You are viewing a plain text version of this content. The canonical link for it is here.
Posted to user@nutch.apache.org by "Thumuluri, Sai" <Sa...@VerizonWireless.com> on 2010/09/07 21:08:20 UTC

Solr and Nutch

Hi - I am trying to crawl using Nutch and index content using Solr. I
have some custom metadata in my html source files that I need to extract
from Nutch to Solr - has anyone done this successfully and if so - can
you please direct as to how to accomplish this?

Thanks,
Sai


RE: Solr and Nutch

Posted by Markus Jelsma <ma...@buyways.nl>.
You will need to configure Nutch to extract those elements and assign them to a field.

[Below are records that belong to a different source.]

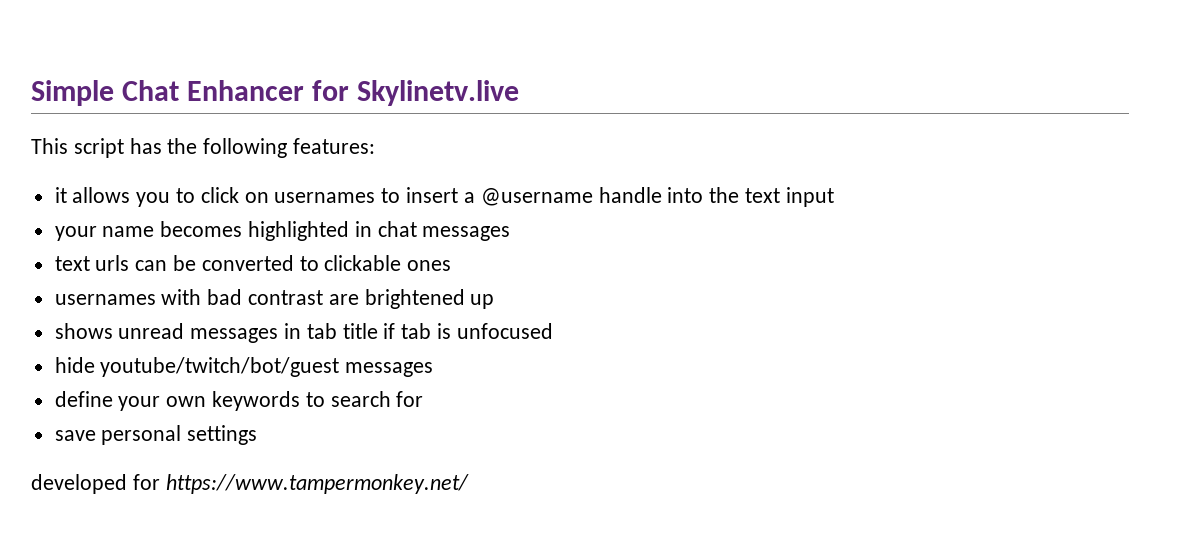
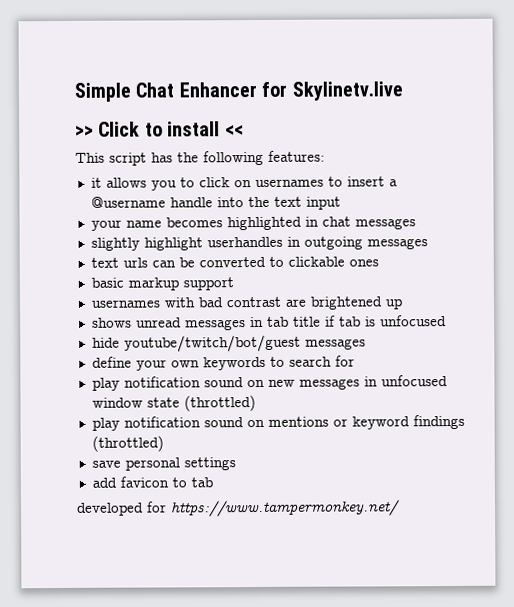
+ >> Click to install <<
+ slightly highlight userhandles in outgoing messages
+ basic markup support
+ play notification sound on new messages in unfocused window state (throttled)
+ play notification sound on mentions or keyword findings (throttled)
+ add favicon to tab

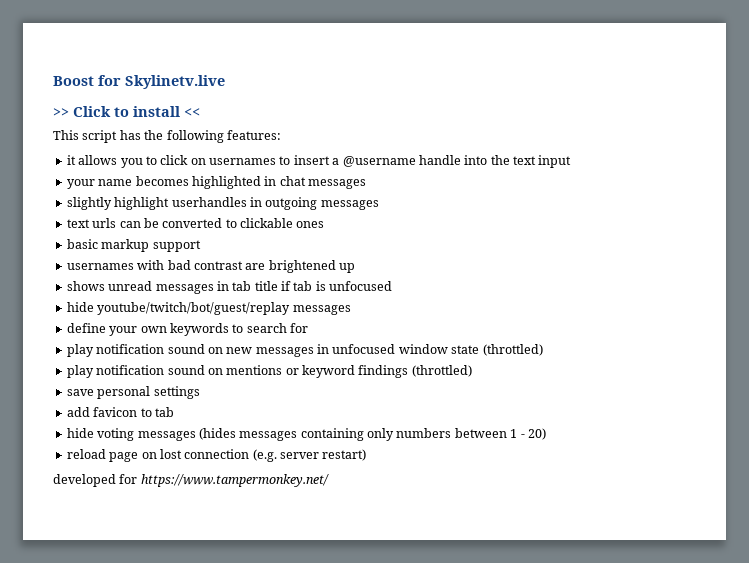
- Simple Chat Enhancer for Skylinetv.live
+ Boost for Skylinetv.live
- hide youtube/twitch/bot/guest messages
+ hide youtube/twitch/bot/guest/replay messages
+ hide voting messages (hides messages containing only numbers between 1 - 20)
+ reload page on lost connection (e.g. server restart)

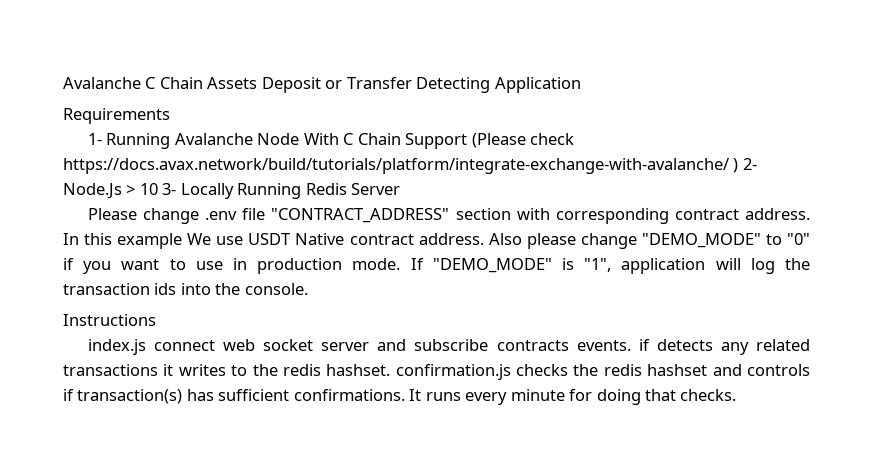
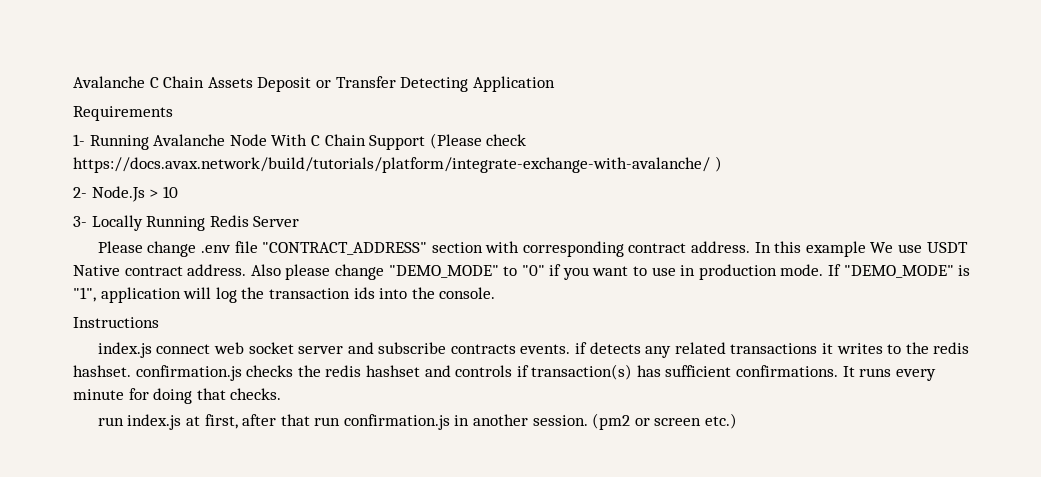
- 1- Running Avalanche Node With C Chain Support (Please check https://docs.avax.network/build/tutorials/platform/integrate-exchange-with-avalanche/ ) 2- Node.Js > 10 3- Locally Running Redis Server
+ 1- Running Avalanche Node With C Chain Support (Please check https://docs.avax.network/build/tutorials/platform/integrate-exchange-with-avalanche/ )
+ 2- Node.Js > 10
+ 3- Locally Running Redis Server
+ run index.js at first, after that run confirmation.js in another session. (pm2 or screen etc.)

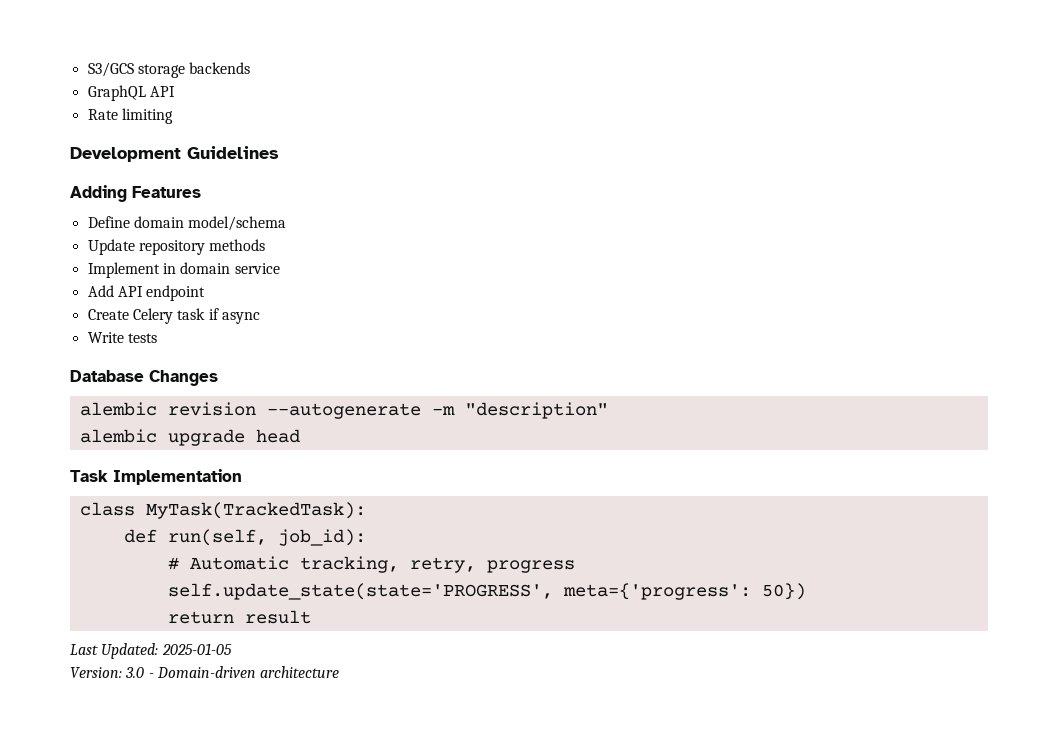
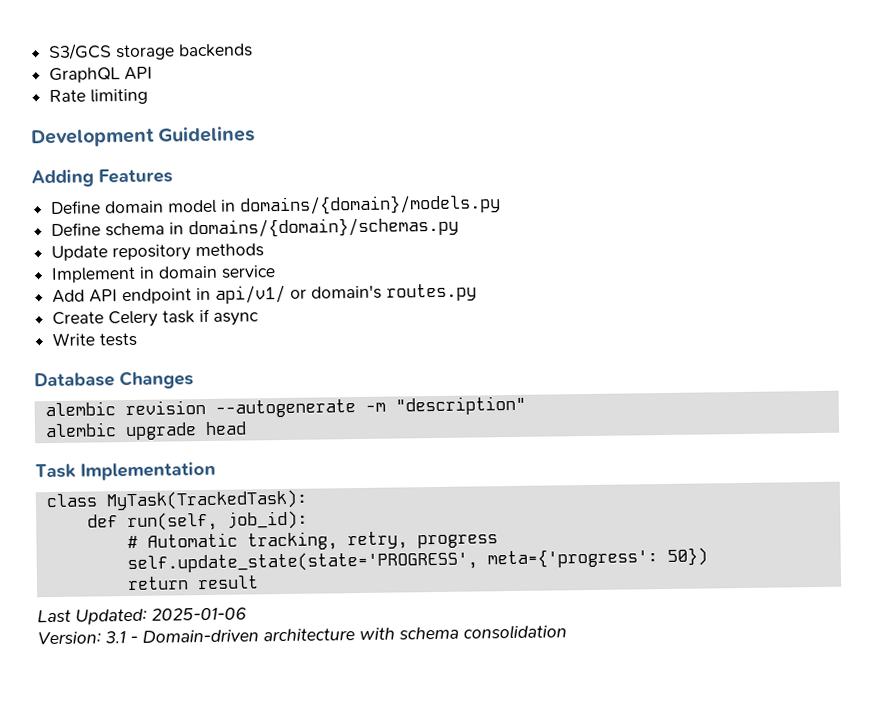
- Define domain model/schema
+ Define domain model in domains/{domain}/models.py
+ Define schema in domains/{domain}/schemas.py
- Add API endpoint
+ Add API endpoint in api/v1/ or domain's routes.py
- Last Updated: 2025-01-05
+ Last Updated: 2025-01-06
- Version: 3.0 - Domain-driven architecture
+ Version: 3.1 - Domain-driven architecture with schema consolidation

Then, you must add the field to your Solr schema and don't forget to add both fields to Nutch's solrmapping configuration.
-----Original message-----
From: Thumuluri, Sai <Sa...@VerizonWireless.com>
Sent: Tue 07-09-2010 21:09
To: user@nutch.apache.org; 
Subject: Solr and Nutch

Hi - I am trying to crawl using Nutch and index content using Solr. I
have some custom metadata in my html source files that I need to extract
from Nutch to Solr - has anyone done this successfully and if so - can
you please direct as to how to accomplish this?

Thanks,
Sai


Re: Solr and Nutch

Posted by Yavuz Selim YILMAZ <yv...@gmail.com>.
Also, for html, should metadata be at the "head", can it be in "body" ?
--

Yavuz Selim YILMAZ


2010/9/8 Yavuz Selim YILMAZ <yv...@gmail.com>

> More than one field, then define a new plugin per new metadata?
>
> Differenet pages have different extra metadatas, then would it be
> configured in schema.xml and solrmapping.xml?
> --
>
> Yavuz Selim YILMAZ
>
>
> 2010/9/7 André Ricardo <an...@gmail.com>
>
> Hello Sai,
>>
>> First you need to extract those elements as Markus said. Please see here
>> how
>> to add custom metadata to nutch
>> http://wiki.apache.org/nutch/HowToMakeCustomSearch
>>
>> Then you need to add that custom metadata to schema.xml in Solr
>> http://wiki.apache.org/nutch/RunningNutchAndSolr
>>
>>
>> Cheers,
>> André
>>
>> On Tue, Sep 7, 2010 at 8:08 PM, Thumuluri, Sai <
>> Sai.Thumuluri@verizonwireless.com> wrote:
>>
>> > Hi - I am trying to crawl using Nutch and index content using Solr. I
>> > have some custom metadata in my html source files that I need to extract
>> > from Nutch to Solr - has anyone done this successfully and if so - can
>> > you please direct as to how to accomplish this?
>> >
>> > Thanks,
>> > Sai
>> >
>> >
>>
>
>

Re: Solr and Nutch

Posted by André Ricardo <an...@gmail.com>.
  One plugin can add multiple and different fields.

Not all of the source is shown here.